Exactly the lines from the start of the data below through the line that contains "row order: post_date" are to be copied, with pictures left out.

____

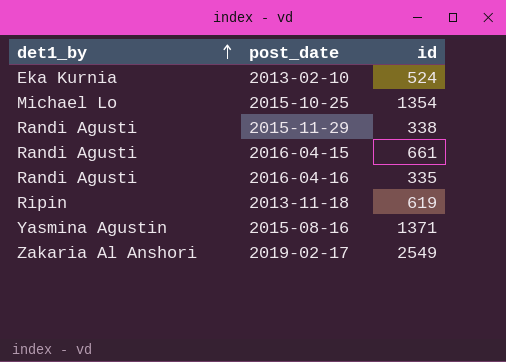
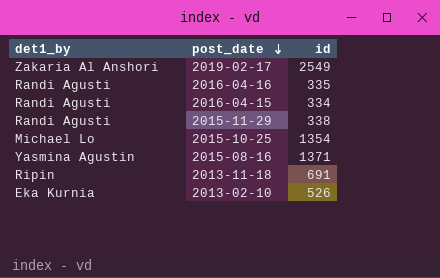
row order: det1_by ascending -> post_date descending
2016-04-15 | id: 661 -> 334
2013-11-18 | id: 619 -> 691
2013-02-10 | id: 524 -> 526

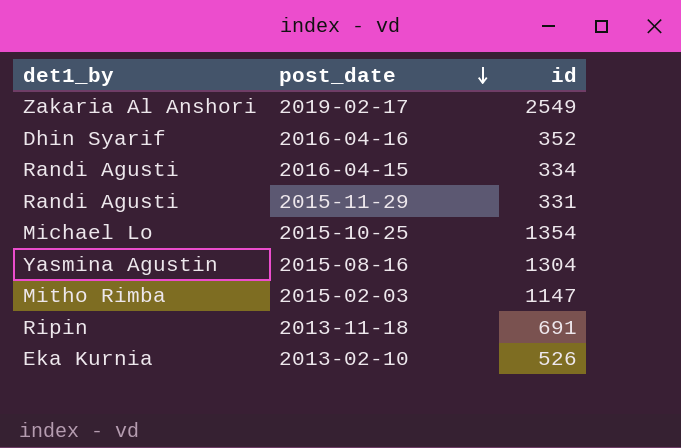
2016-04-16 | det1_by: Randi Agusti -> Dhin Syarif
2016-04-16 | id: 335 -> 352
2015-11-29 | id: 338 -> 331
2015-08-16 | id: 1371 -> 1304
row 2015-02-03: none -> Mitho Rimba | 1147

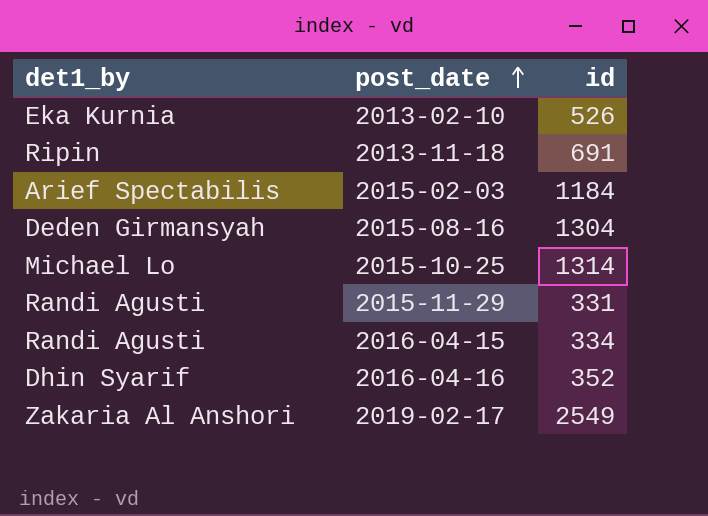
row order: post_date descending -> post_date ascending
2015-02-03 | det1_by: Mitho Rimba -> Arief Spectabilis
2015-02-03 | id: 1147 -> 1184
2015-08-16 | det1_by: Yasmina Agustin -> Deden Girmansyah
2015-10-25 | id: 1354 -> 1314

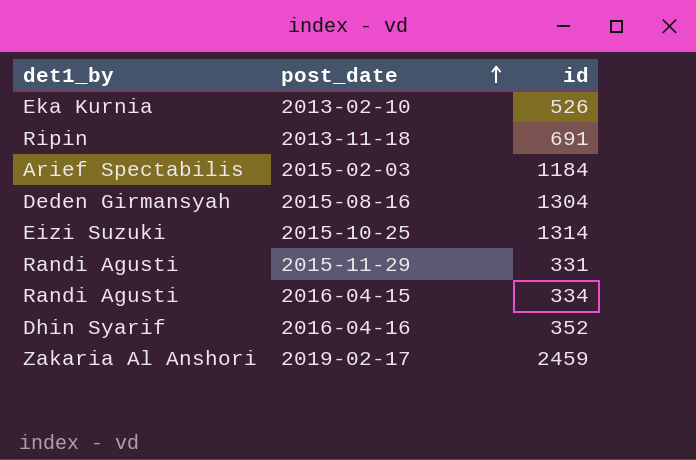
2015-10-25 | det1_by: Michael Lo -> Eizi Suzuki
2019-02-17 | id: 2549 -> 2459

____

--- Exercise result ---
row order: det1_by ascending -> post_date descending
2016-04-15 | id: 661 -> 334
2013-11-18 | id: 619 -> 691
2013-02-10 | id: 524 -> 526

2016-04-16 | det1_by: Randi Agusti -> Dhin Syarif
2016-04-16 | id: 335 -> 352
2015-11-29 | id: 338 -> 331
2015-08-16 | id: 1371 -> 1304
row 2015-02-03: none -> Mitho Rimba | 1147

row order: post_date descending -> post_date ascending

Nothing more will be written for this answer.